INST728E - Module 9. Topic Modeling¶

Along with sentiment analysis, a question often asked of social networks is "What are people talking about?" We can answer this question using tools from topic modeling and natural language processing. With crises, people can have many responses, from sharing specific data about the event, sharing condolonces, or opening their homes to those in need.

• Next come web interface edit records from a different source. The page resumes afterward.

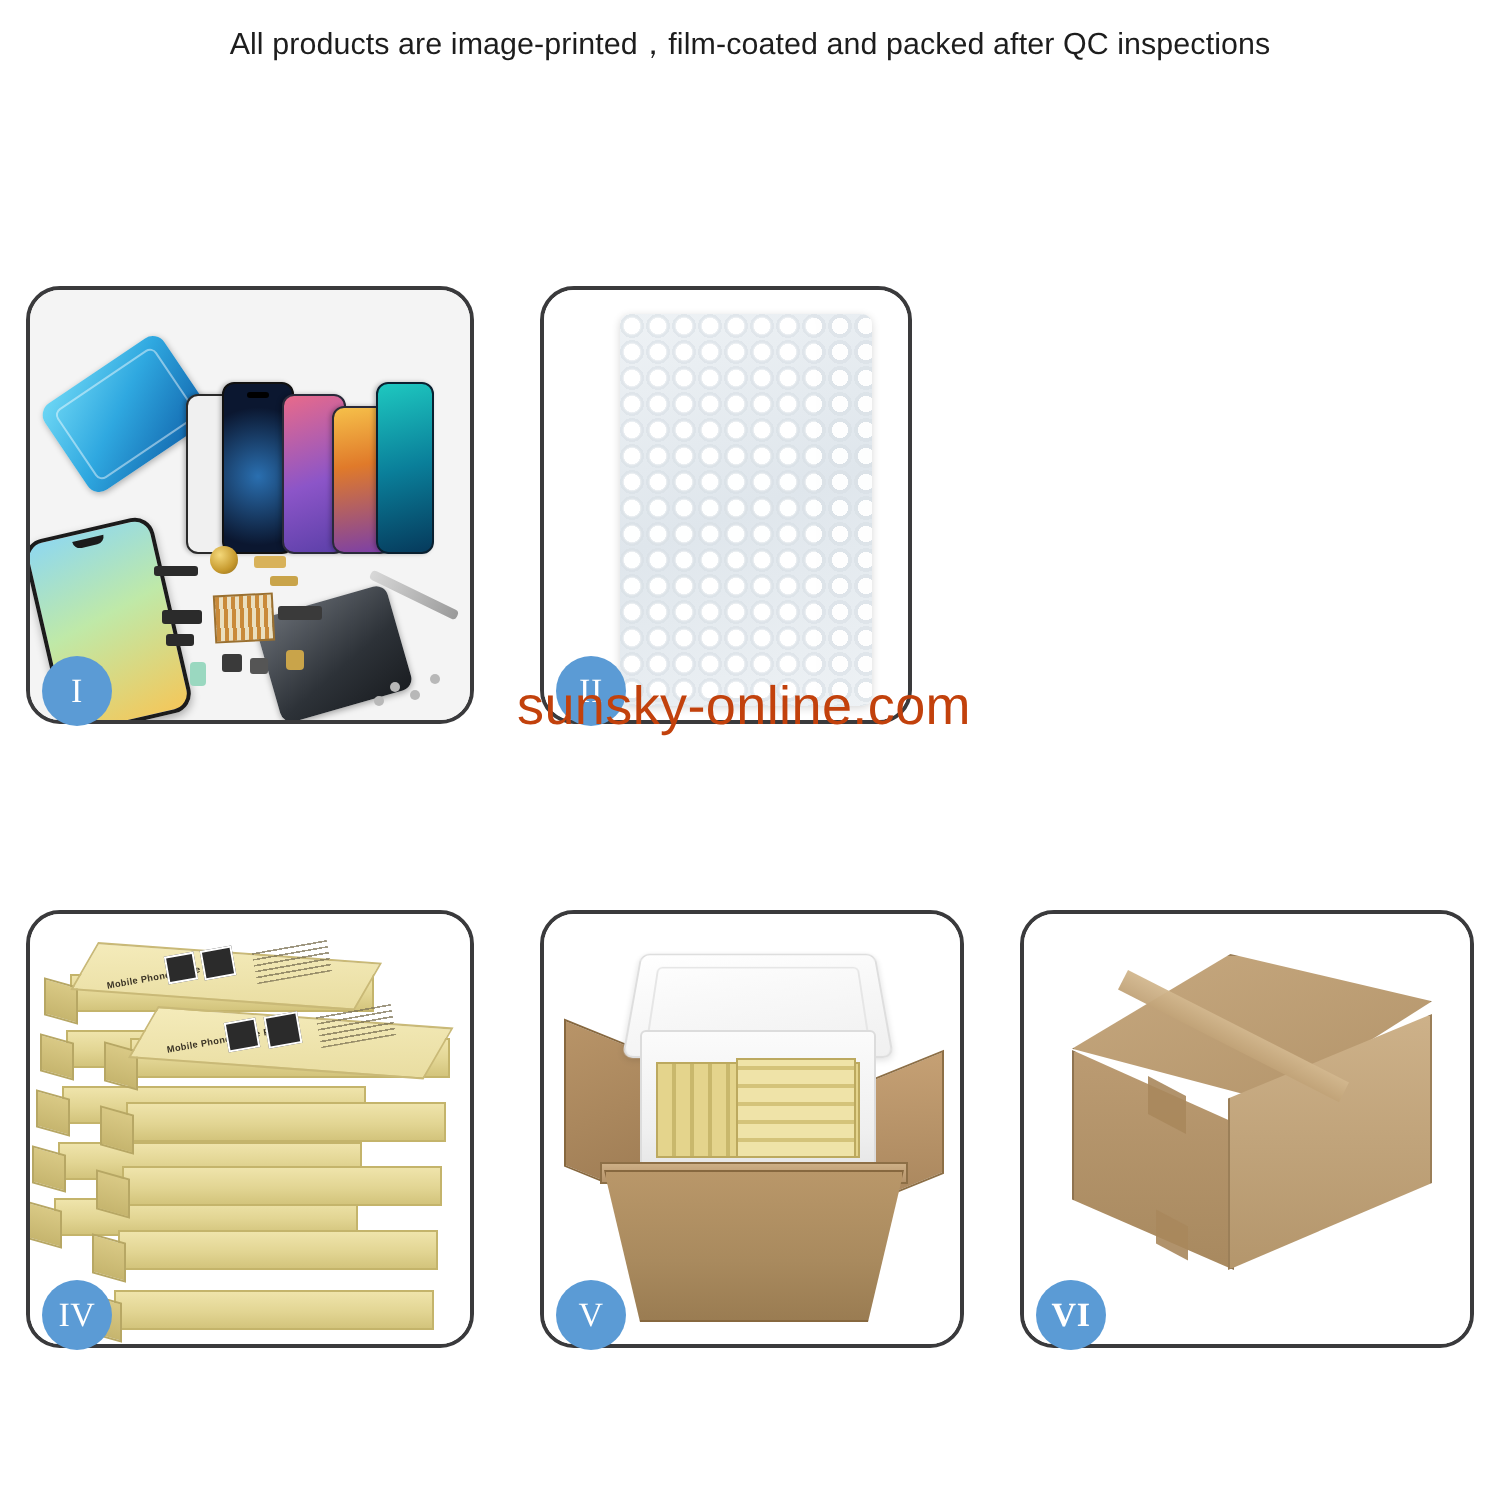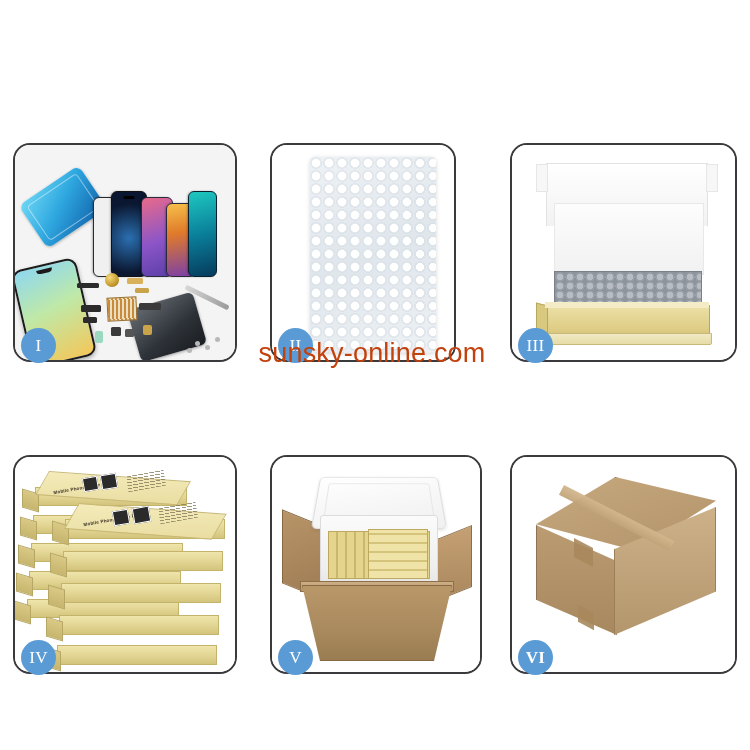"All products are" p.subtitle { html: none -> <p>All products are image-printed，film-coated and packed after QC inspections</p> }
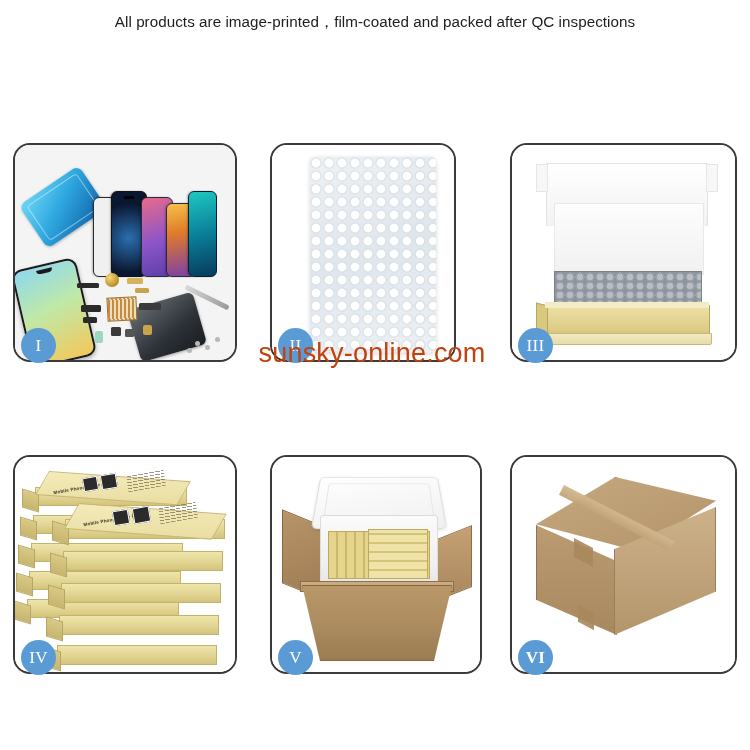"III" div.panel { html: <div> <div> <div></div> <div></div> <div></div> <div></div> <div></div> </div> <div>III</div> </div> -> none }
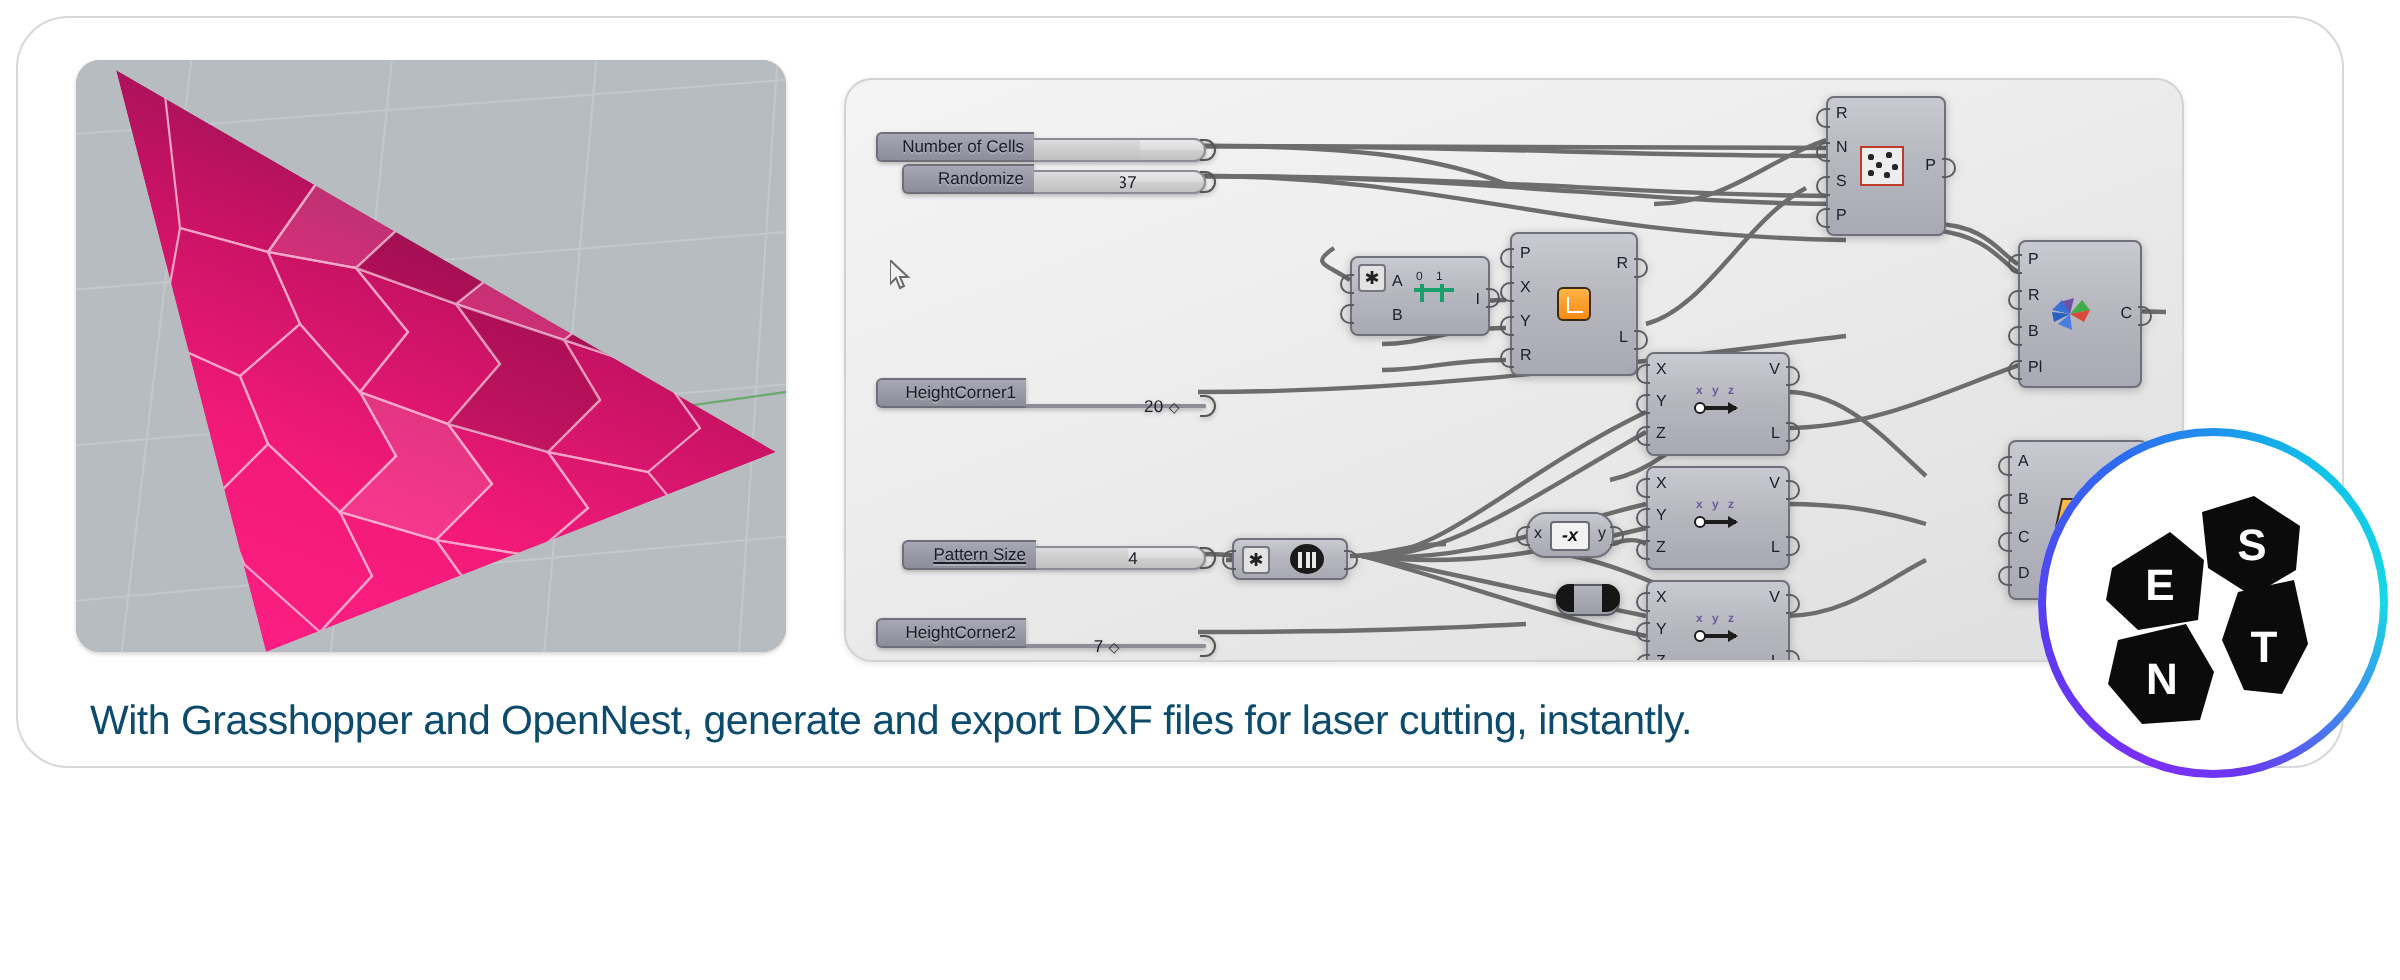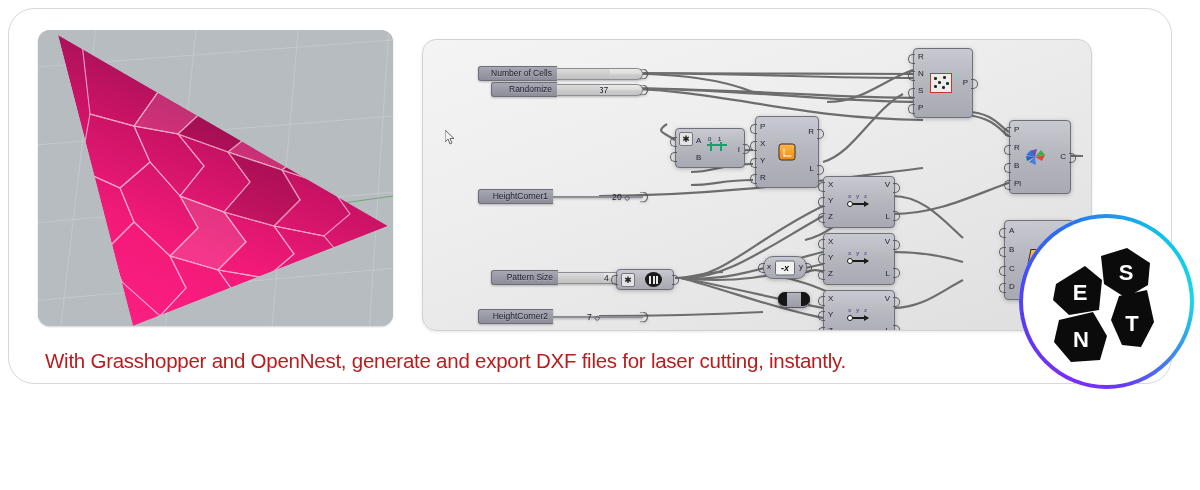"Number of Cells" .gh-slider { align-items: center -> flex-end; margin-left: 40px -> none }
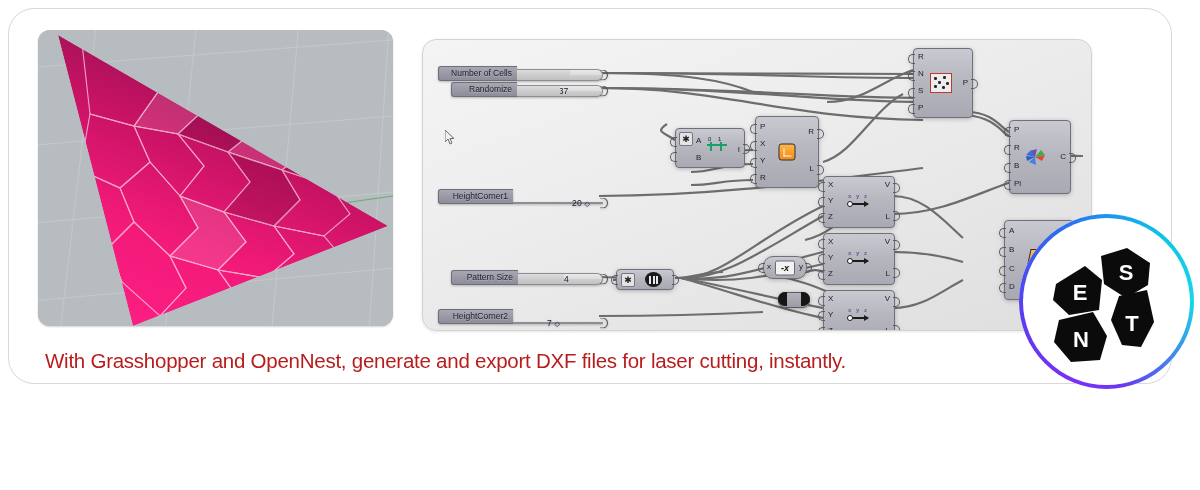"Pattern Size" div.nub { text-decoration: none -> underline }
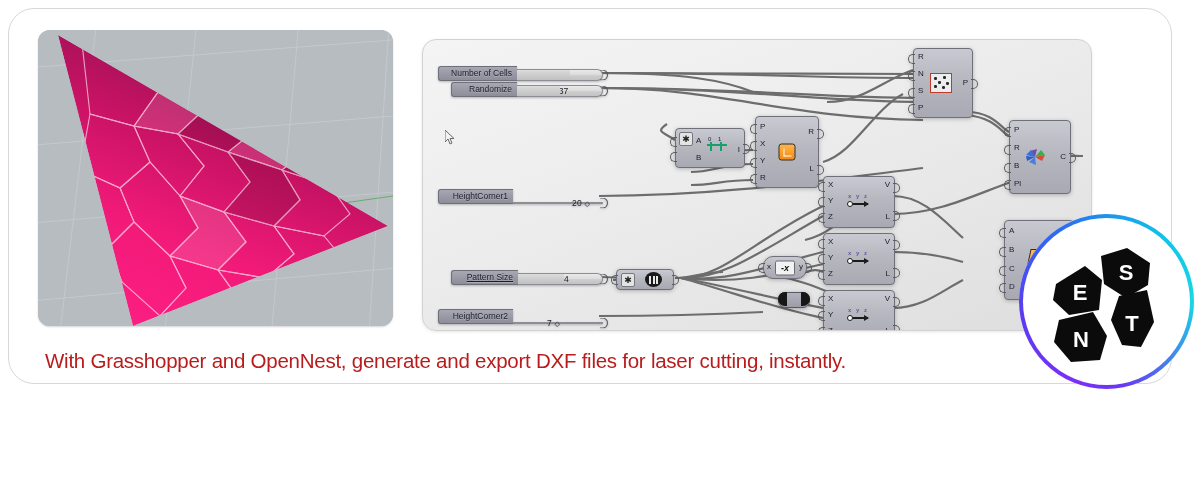"With Grasshopper and OpenNest, generate" .caption { color: #b91c1c -> #0c4a6e }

To generate these topic models, we will use the Gensim package's implementation of Latent Dirichlet Allocation (LDA), which basically constructs a set of topics where each topic is described as a probability distribution over the words in our tweets. Several other methods for topic modeling exist as well.

%matplotlib inline

import datetime
import json
import string
import os

import numpy as np

# For plotting
import matplotlib.pyplot as plt

import nltk
from nltk.corpus import stopwords
from nltk.tokenize import TweetTokenizer

Event Description¶

crisisInfo = {
    
    "brussels": {
        "name": "Brussels Transit Attacks",
        "time": 1458629880, # Timestamp in seconds since 1/1/1970, UTC
                            # 22 March 2016, 6:58 UTC to 08:11 UTC
        "directory": "brussels",
        "keywords": ["brussels", "bomb", "belgium", "explosion"],
        "box": {
            "lowerLeftLon": 2.54563,
            "lowerLeftLat": 49.496899,
            "upperRightLon": 6.40791,
            "upperRightLat": 51.5050810,
        }
    },
}

# Replace the name below with your selected crisis
selectedCrisis = "brussels"

Reading Relevant Tweets¶

Re-read our relevant tweets...

in_file_path = "/Users/cbuntain/relevant_tweet_output.json" # Replace this as necessary

relevant_tweets = []
with open(in_file_path, "r") as in_file:
    for line in in_file:
        relevant_tweets.append(json.loads(line.encode("utf8")))
        
print("Relevant Tweets:", len(relevant_tweets))

Temporal Ordering¶

# Twitter's time format, for parsing the created_at date
timeFormat = "%a %b %d %H:%M:%S +0000 %Y"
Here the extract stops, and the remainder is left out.